Task item: All lines in the data that hold the word "source" need copying.

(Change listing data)

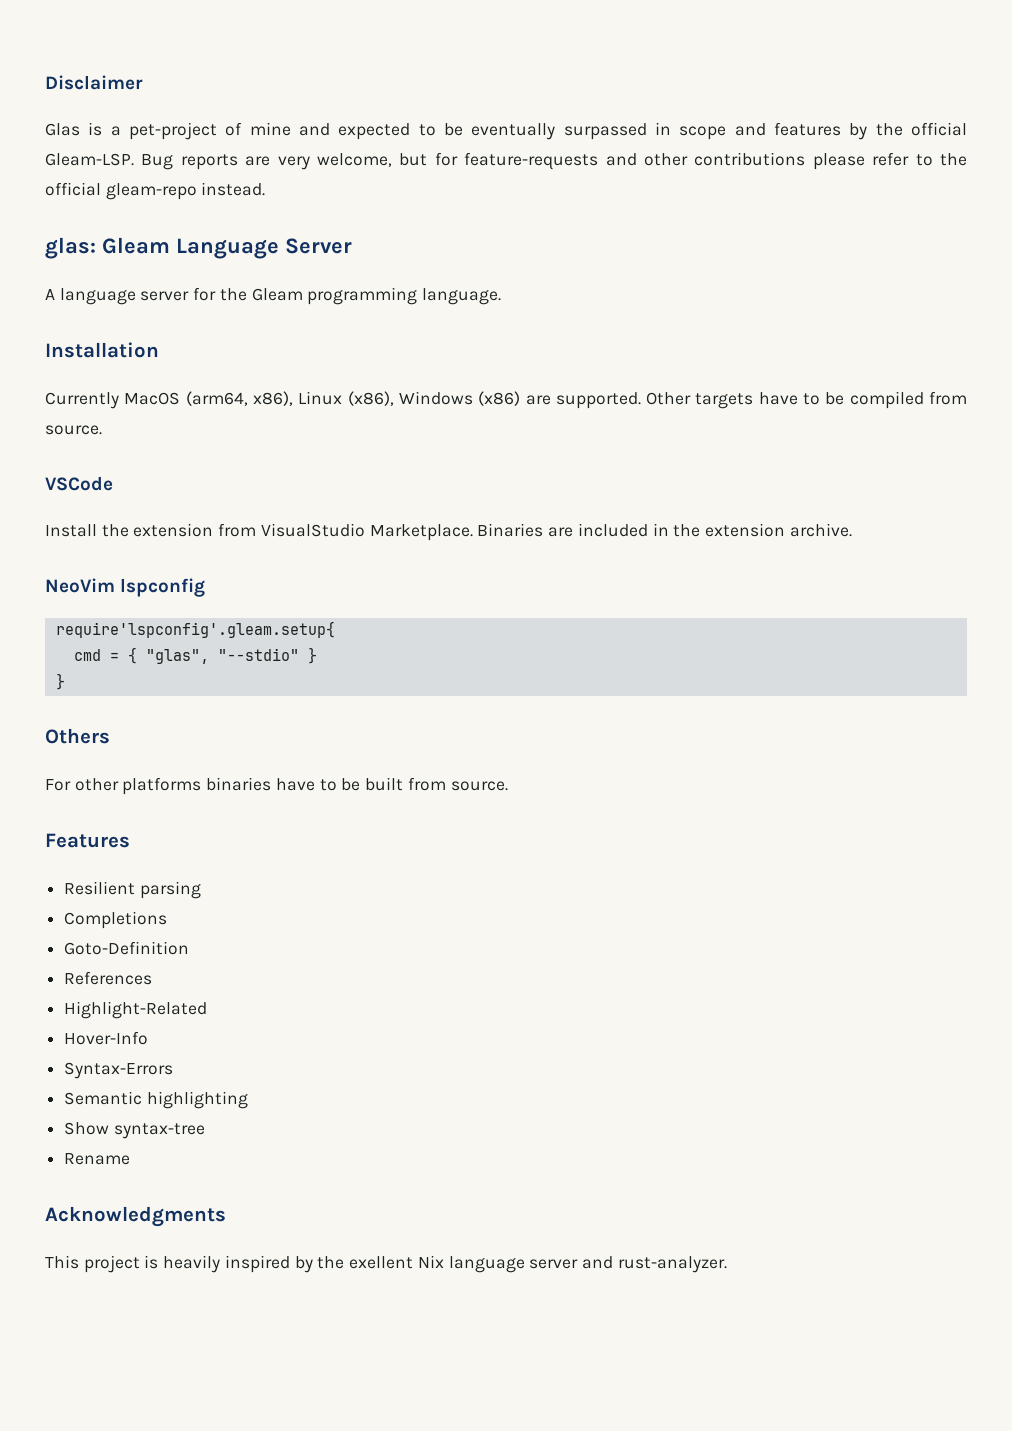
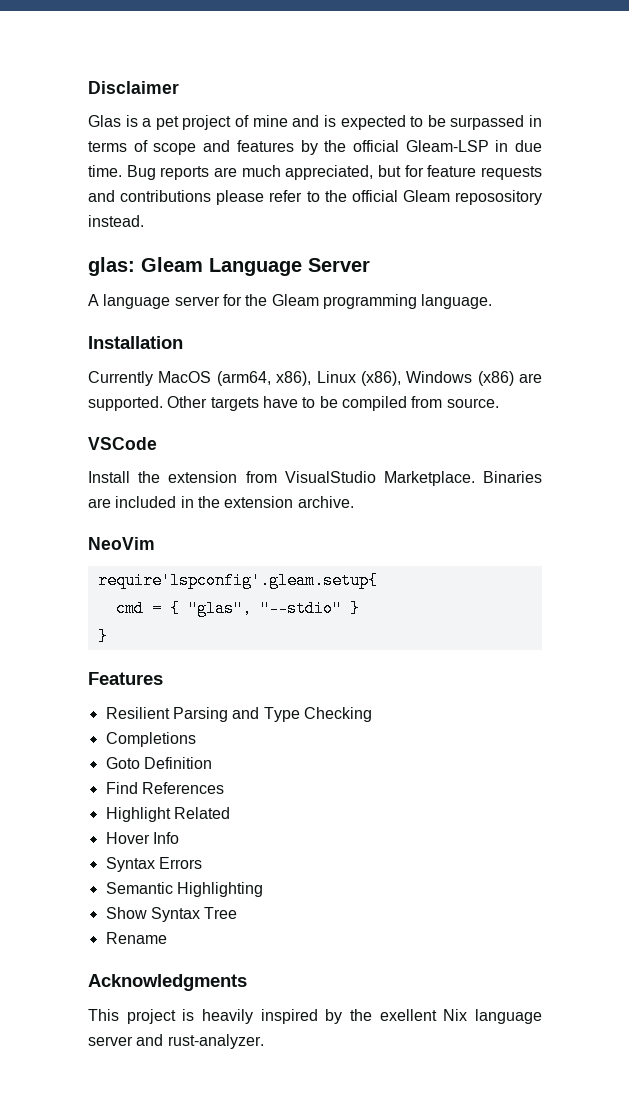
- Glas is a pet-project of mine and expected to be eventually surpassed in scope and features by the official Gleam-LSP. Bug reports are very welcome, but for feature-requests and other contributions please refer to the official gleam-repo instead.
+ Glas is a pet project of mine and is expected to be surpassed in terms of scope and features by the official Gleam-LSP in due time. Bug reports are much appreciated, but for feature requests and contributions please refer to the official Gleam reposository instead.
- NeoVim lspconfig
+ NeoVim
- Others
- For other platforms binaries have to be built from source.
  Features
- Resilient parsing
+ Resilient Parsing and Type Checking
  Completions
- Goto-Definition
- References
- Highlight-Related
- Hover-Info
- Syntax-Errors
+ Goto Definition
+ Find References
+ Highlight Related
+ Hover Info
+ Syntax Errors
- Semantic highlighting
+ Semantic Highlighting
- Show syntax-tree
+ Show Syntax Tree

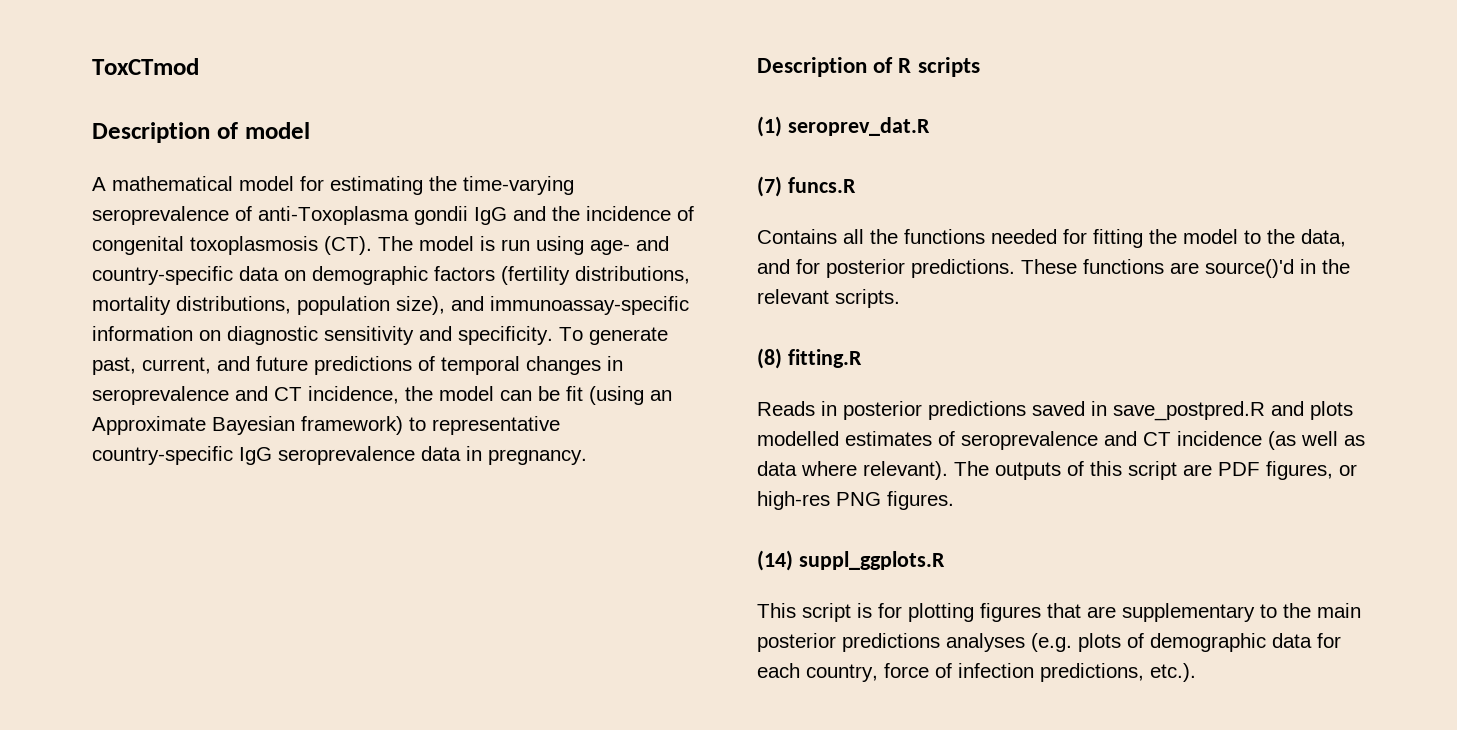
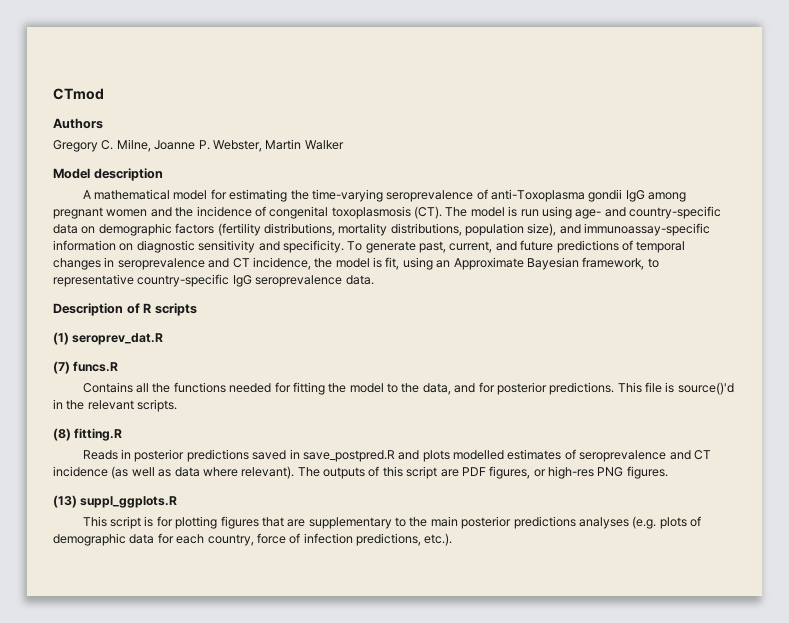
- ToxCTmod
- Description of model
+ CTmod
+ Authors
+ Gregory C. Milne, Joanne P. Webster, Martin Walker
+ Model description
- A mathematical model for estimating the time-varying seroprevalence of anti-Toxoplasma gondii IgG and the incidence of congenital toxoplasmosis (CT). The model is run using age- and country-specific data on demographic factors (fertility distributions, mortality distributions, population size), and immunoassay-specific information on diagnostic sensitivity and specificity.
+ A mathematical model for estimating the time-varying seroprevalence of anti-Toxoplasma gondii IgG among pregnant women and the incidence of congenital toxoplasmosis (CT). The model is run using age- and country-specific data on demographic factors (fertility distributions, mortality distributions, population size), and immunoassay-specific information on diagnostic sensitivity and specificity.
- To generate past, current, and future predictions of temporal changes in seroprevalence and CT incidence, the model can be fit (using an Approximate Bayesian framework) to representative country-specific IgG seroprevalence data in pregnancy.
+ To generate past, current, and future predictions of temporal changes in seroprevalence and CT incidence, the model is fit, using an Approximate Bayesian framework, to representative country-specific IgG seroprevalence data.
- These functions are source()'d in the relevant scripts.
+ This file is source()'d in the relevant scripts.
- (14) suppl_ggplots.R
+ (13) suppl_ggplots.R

Solution to this problem:
- For other platforms binaries have to be built from source.
- These functions are source()'d in the relevant scripts.
+ This file is source()'d in the relevant scripts.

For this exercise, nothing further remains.